(INPUT DATA Opens)

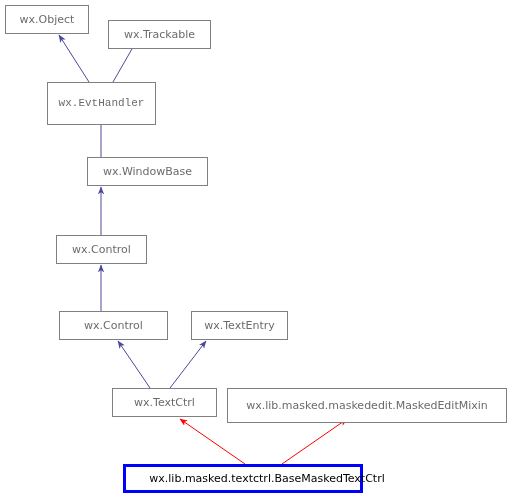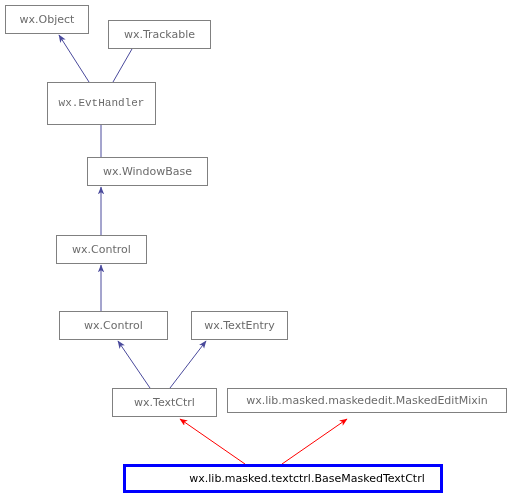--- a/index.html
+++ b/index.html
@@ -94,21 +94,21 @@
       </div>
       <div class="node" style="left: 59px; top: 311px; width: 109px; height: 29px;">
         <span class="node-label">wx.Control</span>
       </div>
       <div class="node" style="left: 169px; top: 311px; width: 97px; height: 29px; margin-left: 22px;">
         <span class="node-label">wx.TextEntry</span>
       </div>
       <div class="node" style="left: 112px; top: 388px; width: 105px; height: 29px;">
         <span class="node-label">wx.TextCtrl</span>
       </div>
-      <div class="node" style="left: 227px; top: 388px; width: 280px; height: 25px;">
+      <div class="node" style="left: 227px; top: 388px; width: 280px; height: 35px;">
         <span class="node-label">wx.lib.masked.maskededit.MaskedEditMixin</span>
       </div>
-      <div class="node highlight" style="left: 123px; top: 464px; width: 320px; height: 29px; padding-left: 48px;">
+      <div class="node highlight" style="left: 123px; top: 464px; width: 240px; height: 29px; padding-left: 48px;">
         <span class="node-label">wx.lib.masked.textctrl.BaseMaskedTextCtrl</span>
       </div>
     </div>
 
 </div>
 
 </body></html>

(INPUT DATA Closes)

*WORK TO BE COMPLETED*. Go through the material above line by line and work out how many lines contain the word "class"; give only that number.

*RESULT OF THE TASK*. 12